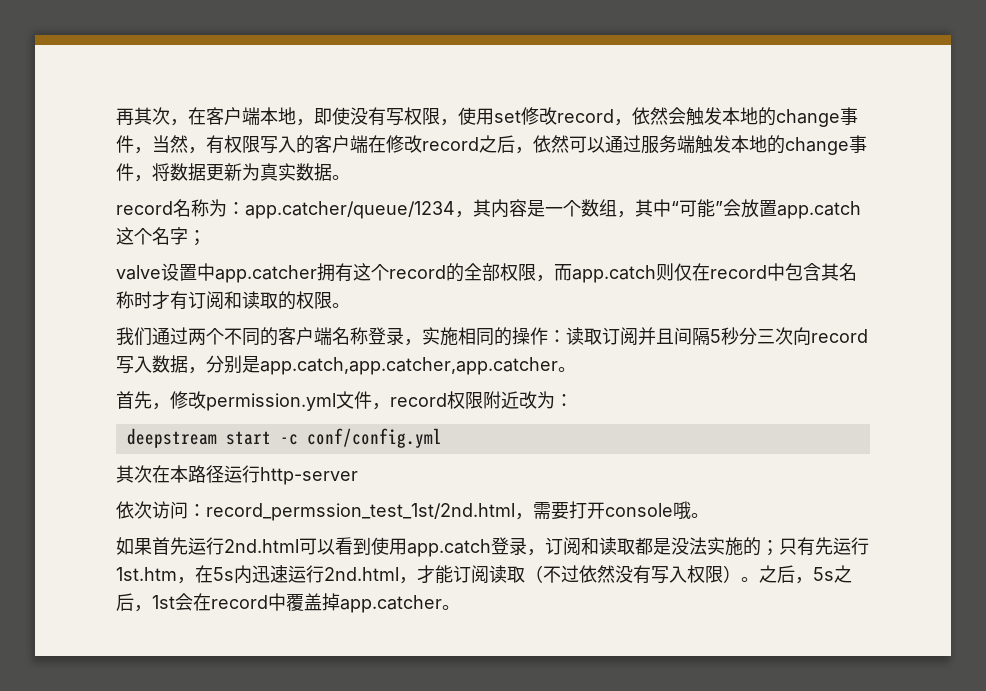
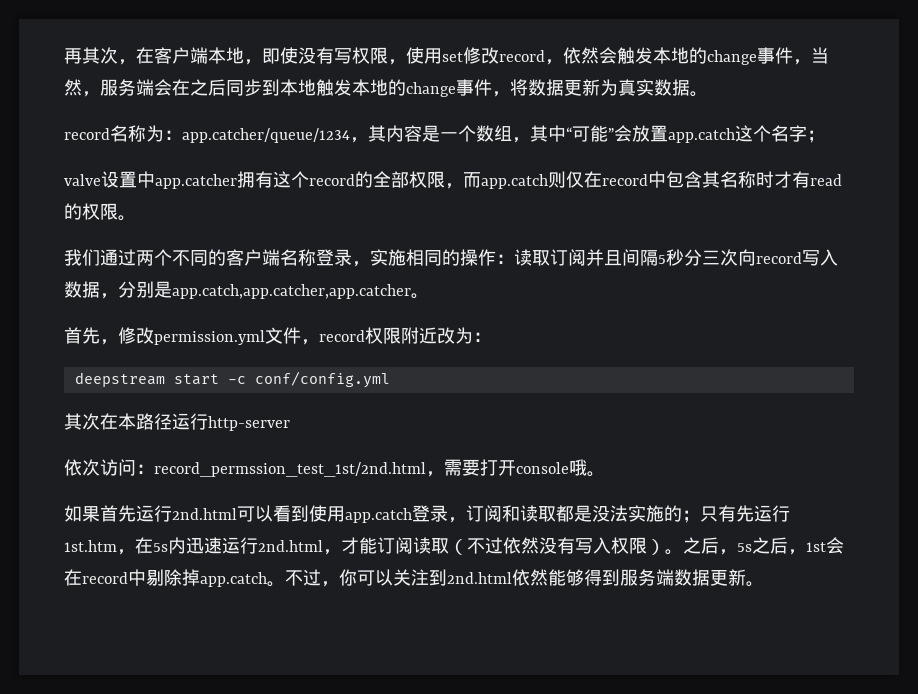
- 再其次，在客户端本地，即使没有写权限，使用set修改record，依然会触发本地的change事件，当然，有权限写入的客户端在修改record之后，依然可以通过服务端触发本地的change事件，将数据更新为真实数据。
+ 再其次，在客户端本地，即使没有写权限，使用set修改record，依然会触发本地的change事件，当然，服务端会在之后同步到本地触发本地的change事件，将数据更新为真实数据。
- valve设置中app.catcher拥有这个record的全部权限，而app.catch则仅在record中包含其名称时才有订阅和读取的权限。
+ valve设置中app.catcher拥有这个record的全部权限，而app.catch则仅在record中包含其名称时才有read的权限。
- 之后，5s之后，1st会在record中覆盖掉app.catcher。
+ 之后，5s之后，1st会在record中剔除掉app.catch。不过，你可以关注到2nd.html依然能够得到服务端数据更新。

-------

## TASK BRIEF
Please write out every entry exactly, but skip the pictures.

## EXERCISE SOLUTION
- 再其次，在客户端本地，即使没有写权限，使用set修改record，依然会触发本地的change事件，当然，有权限写入的客户端在修改record之后，依然可以通过服务端触发本地的change事件，将数据更新为真实数据。
+ 再其次，在客户端本地，即使没有写权限，使用set修改record，依然会触发本地的change事件，当然，服务端会在之后同步到本地触发本地的change事件，将数据更新为真实数据。
- valve设置中app.catcher拥有这个record的全部权限，而app.catch则仅在record中包含其名称时才有订阅和读取的权限。
+ valve设置中app.catcher拥有这个record的全部权限，而app.catch则仅在record中包含其名称时才有read的权限。
- 之后，5s之后，1st会在record中覆盖掉app.catcher。
+ 之后，5s之后，1st会在record中剔除掉app.catch。不过，你可以关注到2nd.html依然能够得到服务端数据更新。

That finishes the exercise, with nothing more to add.